Supplied data |
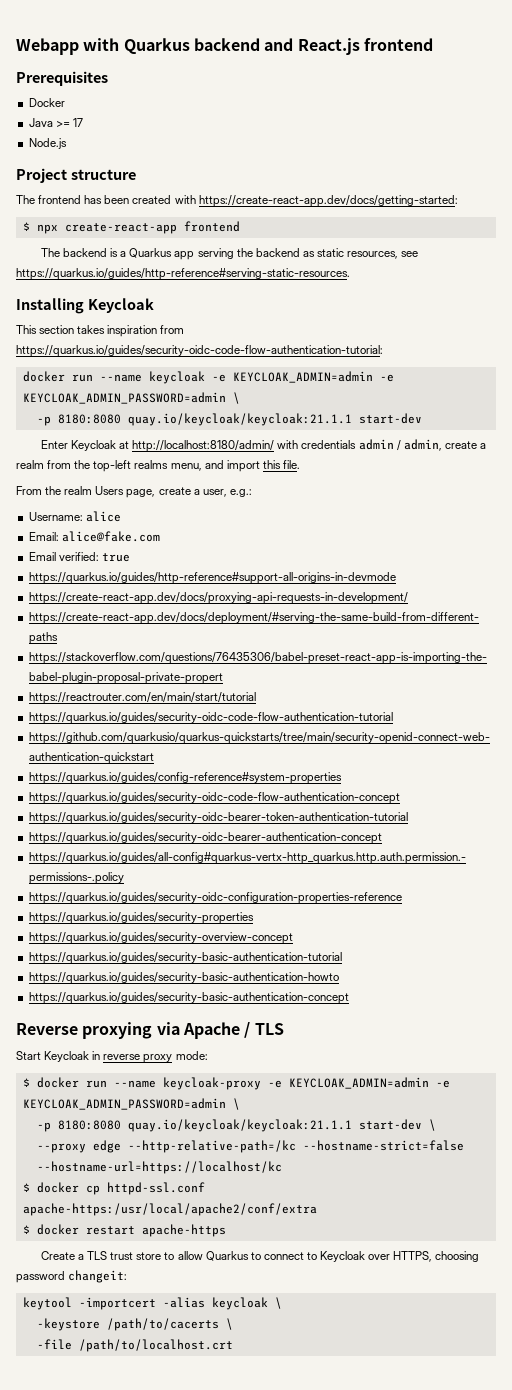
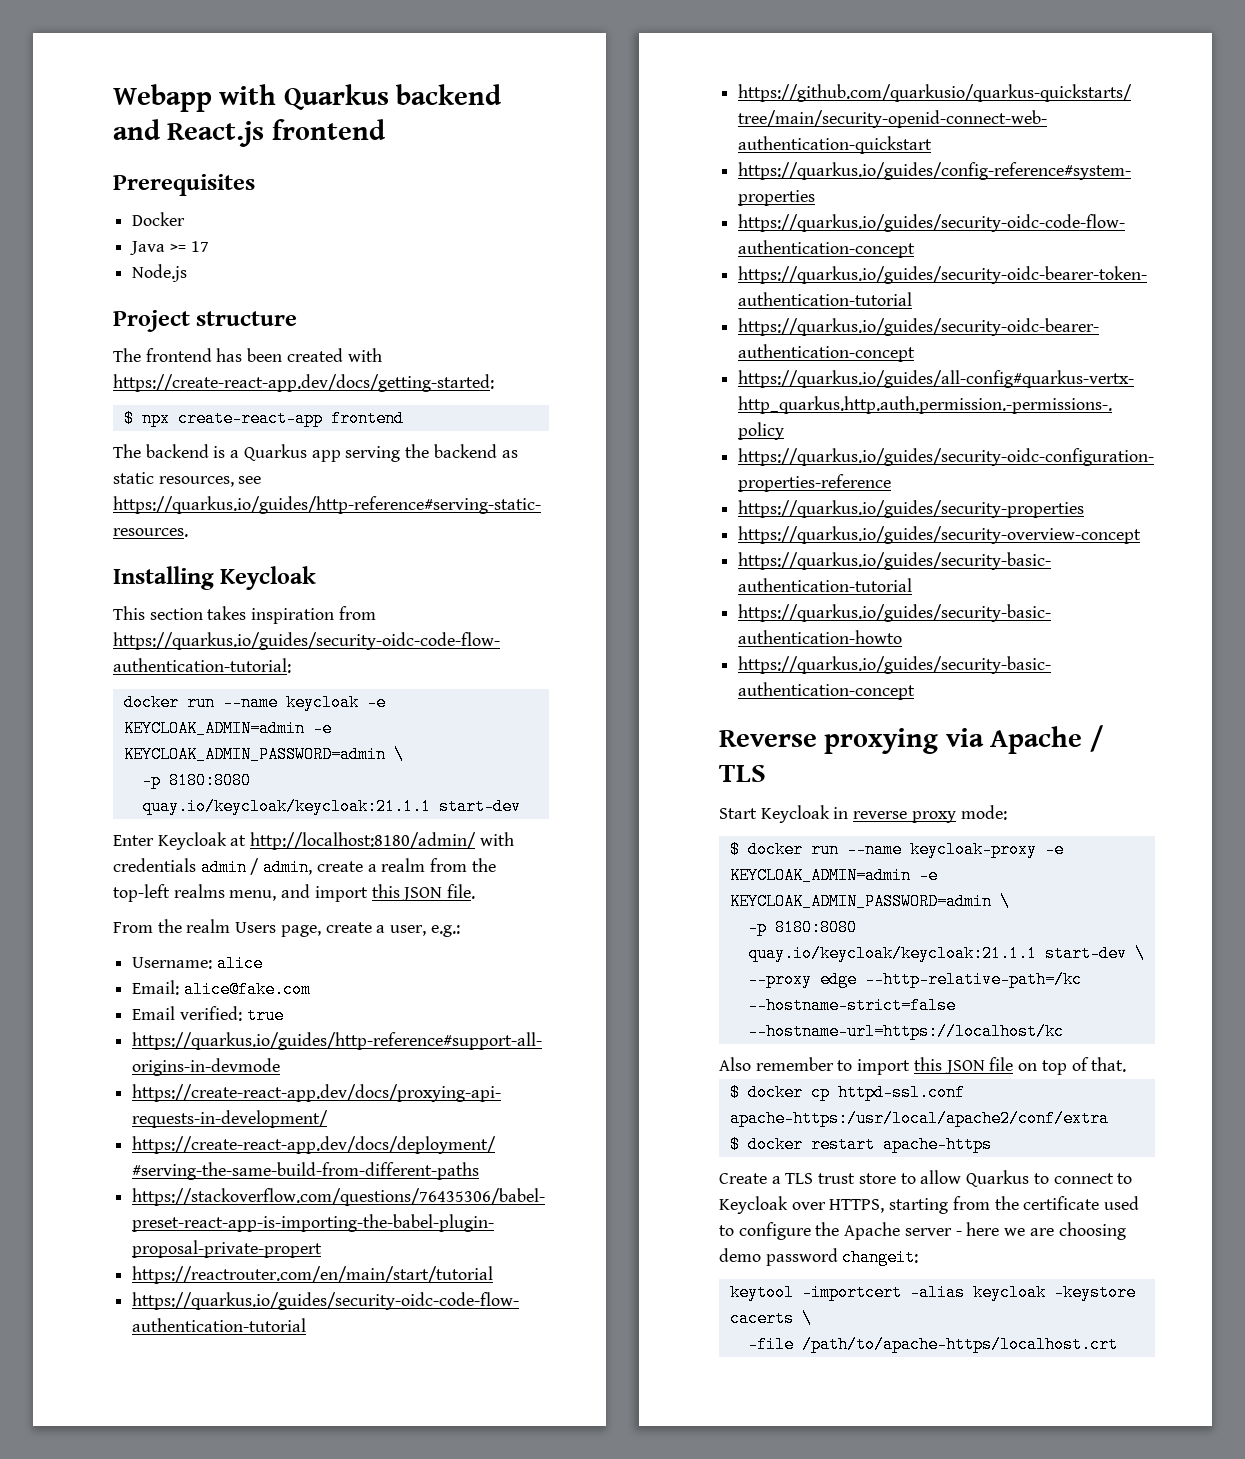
- Enter Keycloak at http://localhost:8180/admin/ with credentials admin / admin, create a realm from the top-left realms menu, and import this file.
+ Enter Keycloak at http://localhost:8180/admin/ with credentials admin / admin, create a realm from the top-left realms menu, and import this JSON file.
+ Also remember to import this JSON file on top of that.
- Create a TLS trust store to allow Quarkus to connect to Keycloak over HTTPS, choosing password changeit:
+ Create a TLS trust store to allow Quarkus to connect to Keycloak over HTTPS, starting from the certificate used to configure the Apache server - here we are choosing demo password changeit:
- keytool -importcert -alias keycloak \
- -keystore /path/to/cacerts \
+ keytool -importcert -alias keycloak -keystore cacerts \
- -file /path/to/localhost.crt
+ -file /path/to/apache-https/localhost.crt

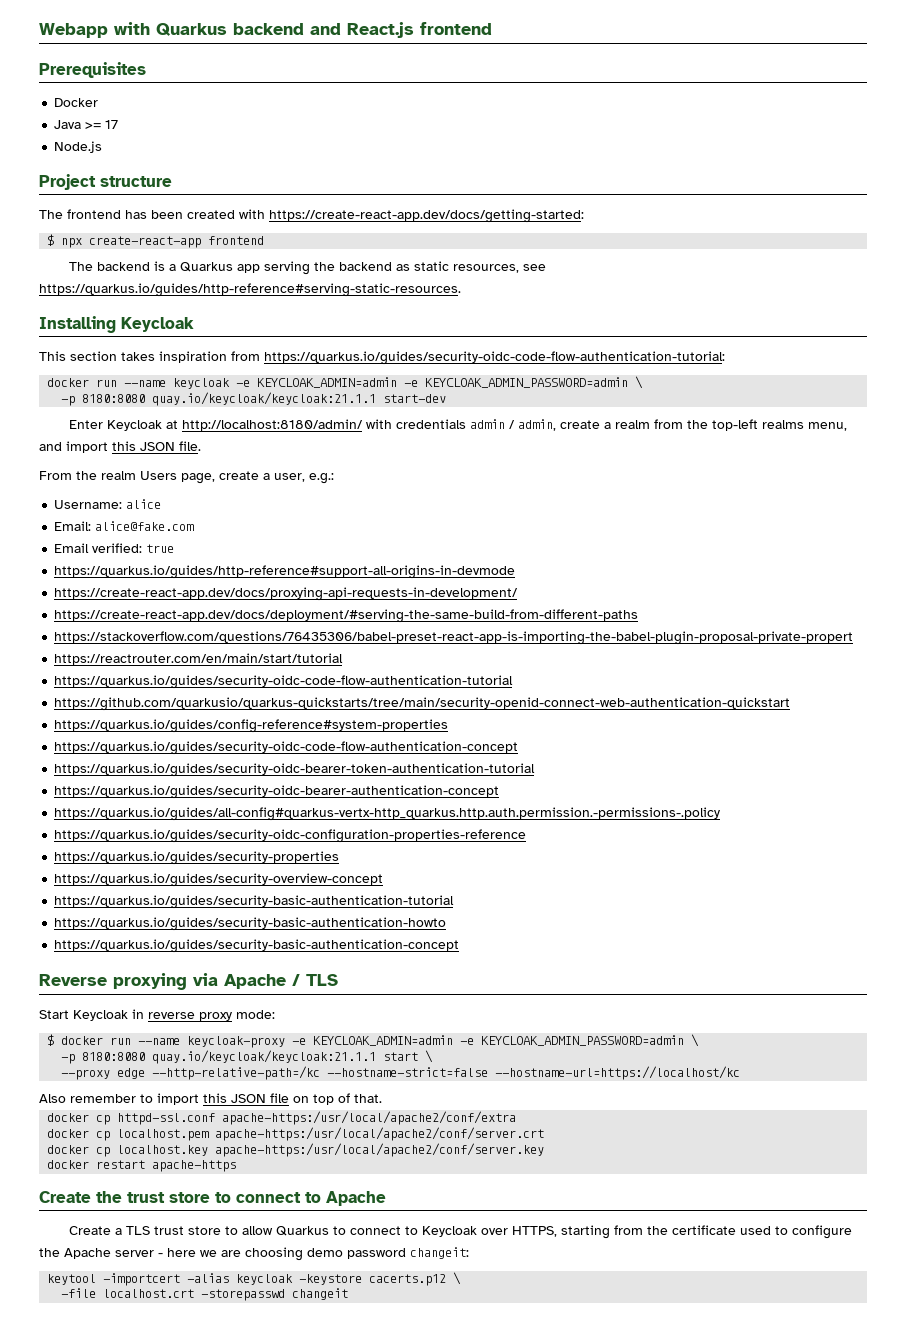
- -p 8180:8080 quay.io/keycloak/keycloak:21.1.1 start-dev \
+ -p 8180:8080 quay.io/keycloak/keycloak:21.1.1 start \
- $ docker cp httpd-ssl.conf apache-https:/usr/local/apache2/conf/extra
+ docker cp httpd-ssl.conf apache-https:/usr/local/apache2/conf/extra
- $ docker restart apache-https
+ docker cp localhost.pem apache-https:/usr/local/apache2/conf/server.crt
+ docker cp localhost.key apache-https:/usr/local/apache2/conf/server.key
+ docker restart apache-https
+ Create the trust store to connect to Apache
- keytool -importcert -alias keycloak -keystore cacerts \
+ keytool -importcert -alias keycloak -keystore cacerts.p12 \
- -file /path/to/apache-https/localhost.crt
+ -file localhost.crt -storepasswd changeit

Exercise brief | Return all the data exactly, and keep the pictures out.

Response box |
- Enter Keycloak at http://localhost:8180/admin/ with credentials admin / admin, create a realm from the top-left realms menu, and import this file.
+ Enter Keycloak at http://localhost:8180/admin/ with credentials admin / admin, create a realm from the top-left realms menu, and import this JSON file.
+ Also remember to import this JSON file on top of that.
- Create a TLS trust store to allow Quarkus to connect to Keycloak over HTTPS, choosing password changeit:
+ Create a TLS trust store to allow Quarkus to connect to Keycloak over HTTPS, starting from the certificate used to configure the Apache server - here we are choosing demo password changeit:
- keytool -importcert -alias keycloak \
- -keystore /path/to/cacerts \
+ keytool -importcert -alias keycloak -keystore cacerts \
- -file /path/to/localhost.crt
+ -file /path/to/apache-https/localhost.crt

- -p 8180:8080 quay.io/keycloak/keycloak:21.1.1 start-dev \
+ -p 8180:8080 quay.io/keycloak/keycloak:21.1.1 start \
- $ docker cp httpd-ssl.conf apache-https:/usr/local/apache2/conf/extra
+ docker cp httpd-ssl.conf apache-https:/usr/local/apache2/conf/extra
- $ docker restart apache-https
+ docker cp localhost.pem apache-https:/usr/local/apache2/conf/server.crt
+ docker cp localhost.key apache-https:/usr/local/apache2/conf/server.key
+ docker restart apache-https
+ Create the trust store to connect to Apache
- keytool -importcert -alias keycloak -keystore cacerts \
+ keytool -importcert -alias keycloak -keystore cacerts.p12 \
- -file /path/to/apache-https/localhost.crt
+ -file localhost.crt -storepasswd changeit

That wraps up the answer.